Les centres de remise en forme ont le vent en poupe. Parfois très efficaces, ils permettent aussi à quelques escrocs de faire de substantiels bénéfices avec quelques artifices. Et puis il y a Tranquillum, lieu à l’écart de tout, imaginé et dirigé par la très intrigante Masha (Nicole Kidman). Nine Perfect strangers, série, diffusée actuellement sur Amazon Prime Vidéo au rythme d’un épisode par semaine, raconte le séjour à Tranquillum de neuf personnes venues de différents horizons. Un couple, une famille (parents et fille) et des individus, souvent mal dans leur peau, cachant des secrets inavouables. 

Neuf « cobayes » sélectionnés par Masha qui est persuadée que c’est l’alchimie du groupe qui va permettre à chacun d’aller mieux. Mais rapidement l’ambiance se dégrade, les accrochages entre patients se multiplient et seuls les smoothies servis au petit-déjeuner (et bourrés de drogues psychotropes), permettent de poursuivre l’expérience. Si Nicole Kidman en grande prêtresse est moyennement convaincante, par contre tous les autres participants de la série sont formidables dans leurs interprétations de ces grands écorchés vifs. 

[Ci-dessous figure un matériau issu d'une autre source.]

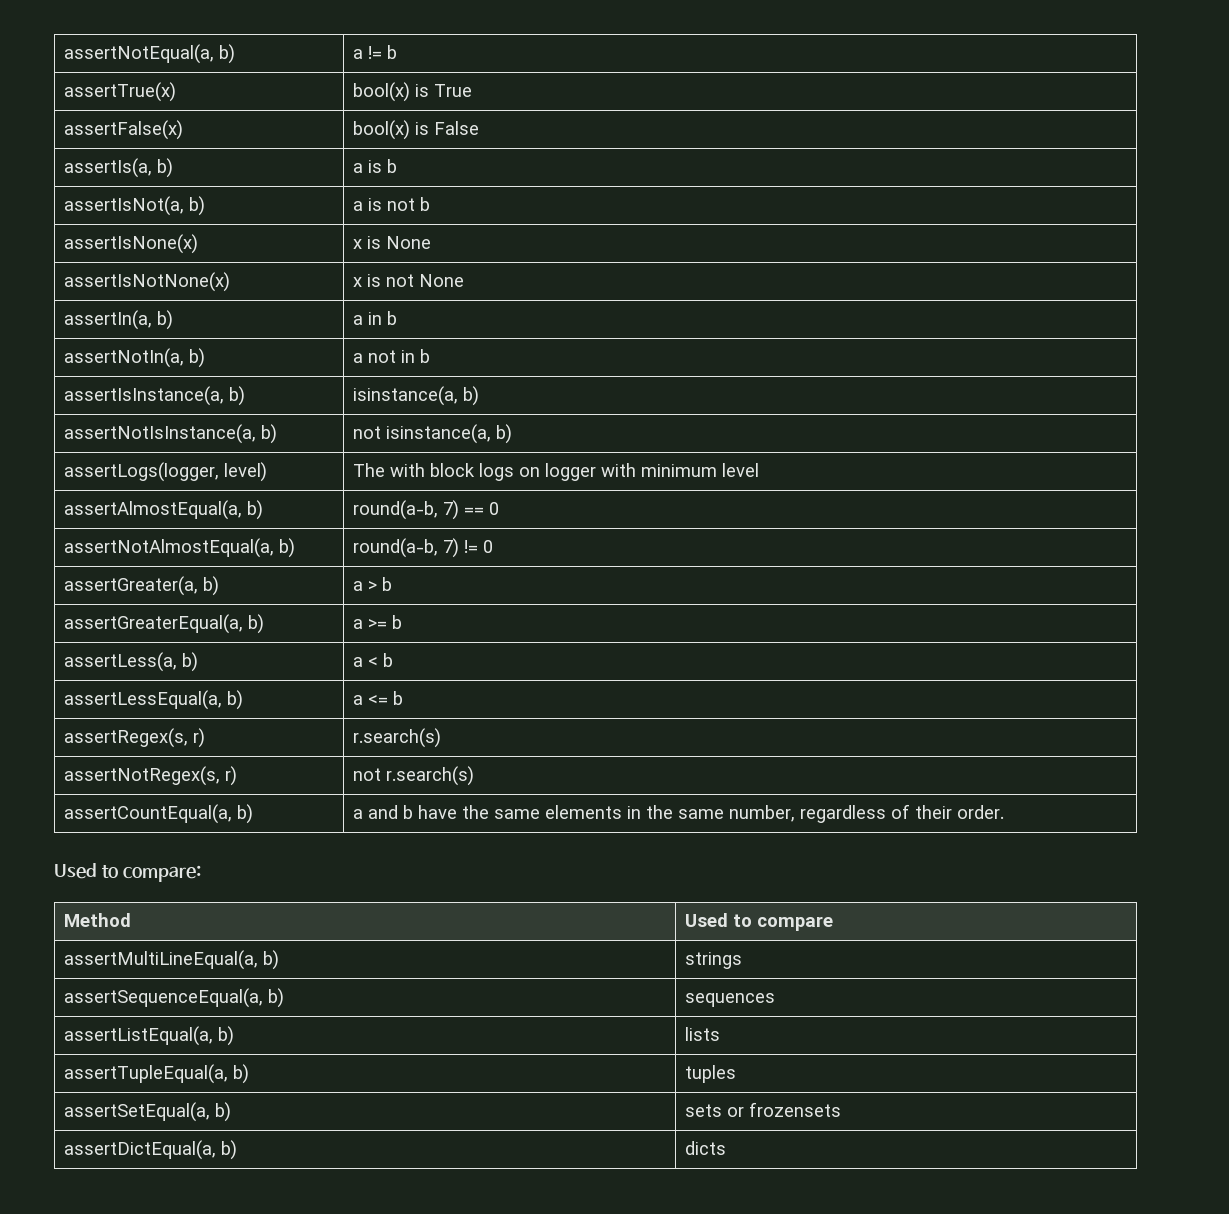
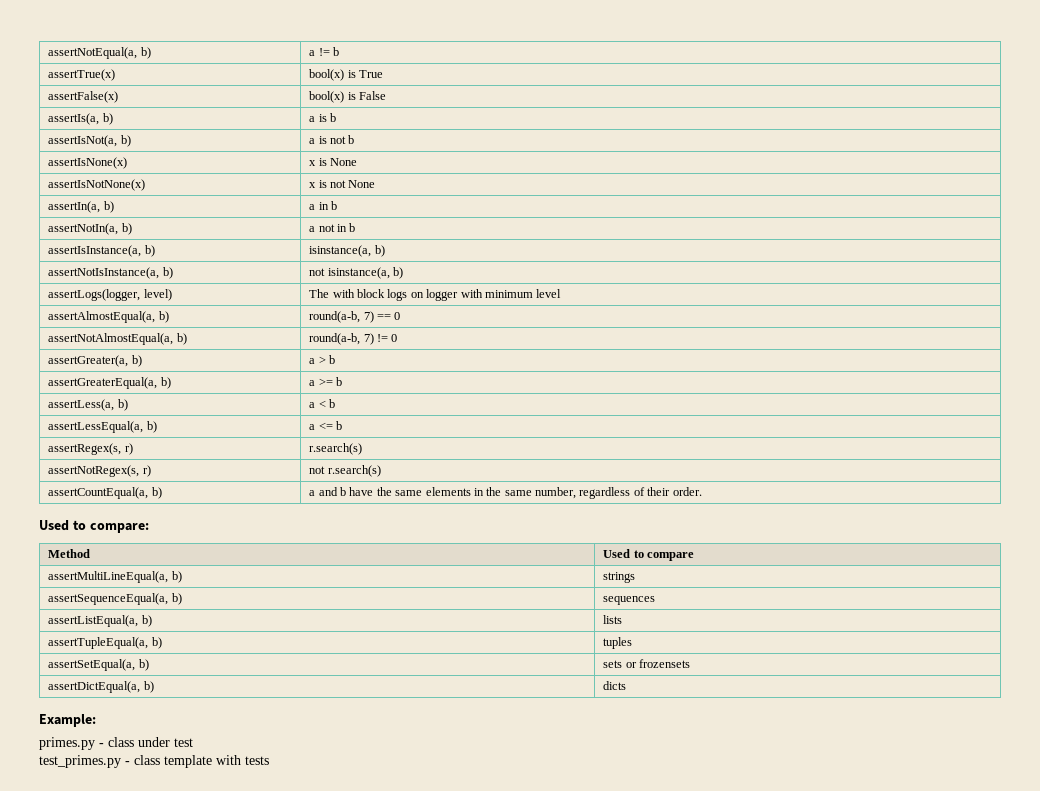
(726, 1148) none -> [39,714,96,727] [39,737,193,750] [39,755,269,768] // Example: // primes.py - class under test // test_primes.py - class template with tests

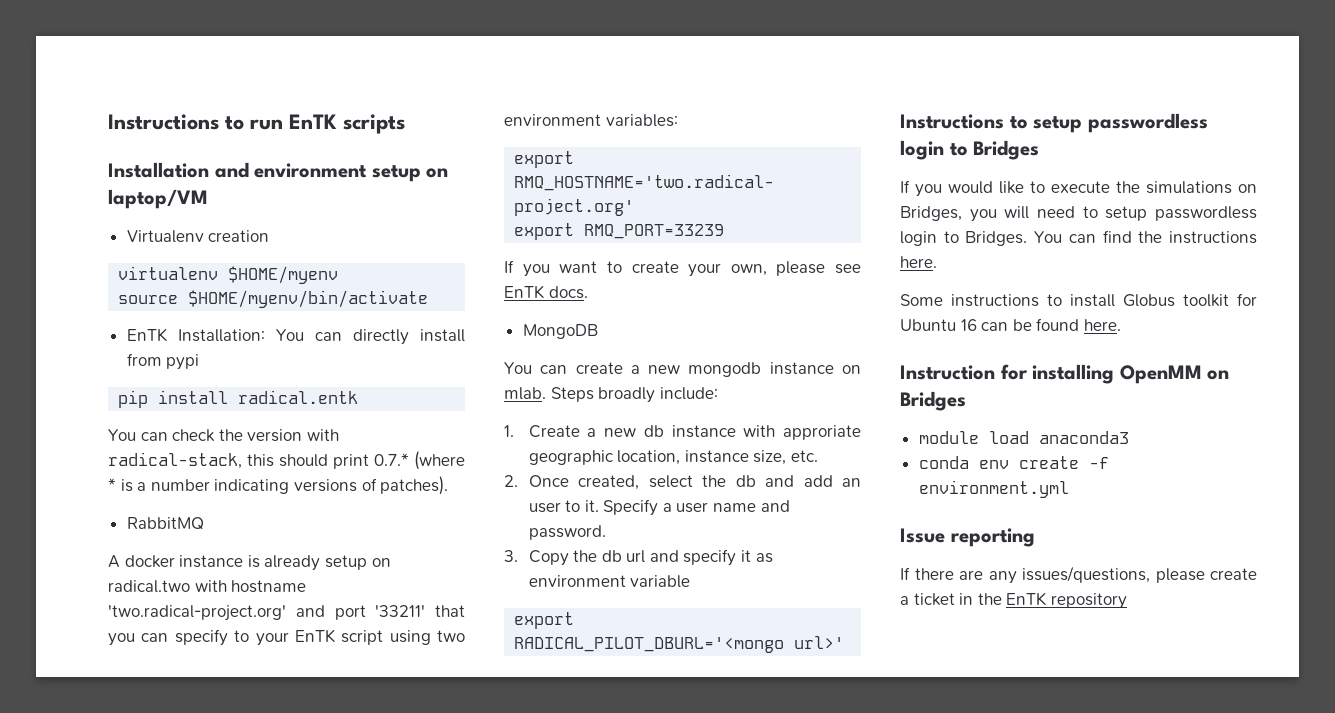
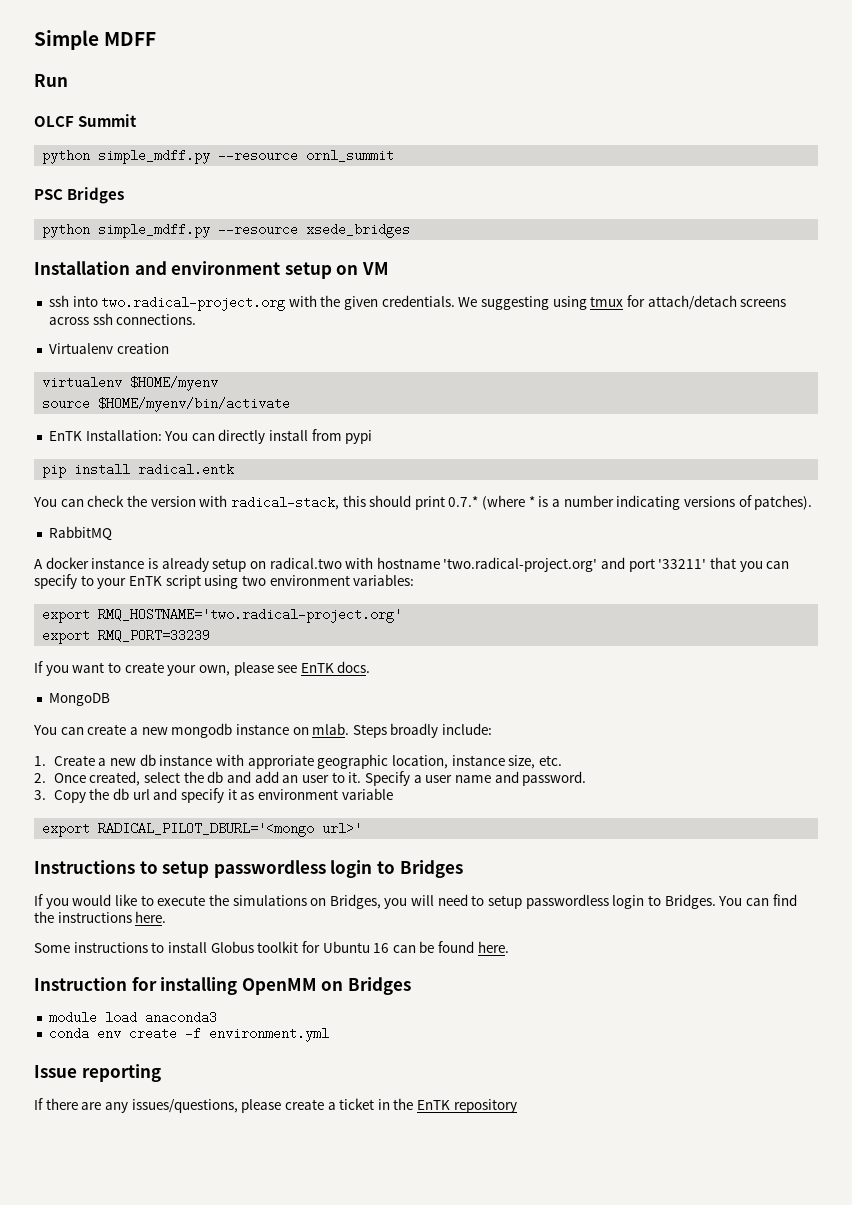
[108,114,405,134] Instructions to run EnTK scripts -> [34,30,157,50] [34,74,68,87] [34,114,138,127] [42,149,395,164] [34,187,125,204] [42,223,411,238] Simple MDFF // Run // OLCF Summit // python simple_mdff.py --resource ornl_summit // PSC Bridges // python simple_mdff.py --resource xsede_bridges
[108,189,208,209] laptop/VM -> [361,262,389,275] [48,295,787,311] [48,313,197,325] VM // ssh into two.radical-project.org with the given credentials. We suggesting using tmux for attach/detach screens across ssh connections.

Melissa McCarthy, comique de service, sait jouer la romancière désespérée. Bobby Cannavale, en ancienne gloire du foot tombée dans l’oubli après une blessure, est très convaincant. Regina Hall, l’enthousiaste de service, toujours partante pour les activités et résolument optimiste cache au fond d’elle une violence sans limite. Reste le cas de Lars (Luke Evans). Ce journaliste d’investigation tente de découvrir qui se cache derrière Tranquillum. Mais lui non plus n’est pas forcément équilibré dans sa tête. Au fil des épisodes, cela devient de plus en plus extrême. Une tension savamment orchestrée par le concepteur de la série, David E. Kelley

mercredi 29 septembre 2021

BD - Les monstres de la brume


Suite de "Créatures", cette très réussie série fantastique écrite par Betbeder et dessinée par le très doué Canadien Djief. Entre Seuls et Stranger Things, découvrez le New York d’après l’apocalypse


Une brume transforme les adultes en zombies en quête de sucre. Les enfants sont parfois épargnés. La petite bande menée par Chief tente de survivre. Mais l’origine de la brume, une sorte de créature alien, semble très attirée par Minus, un gamin aux pouvoirs encore insoupçonnés. C’est passionnant, plein de rebondissements et chaque album court sur 72 pages.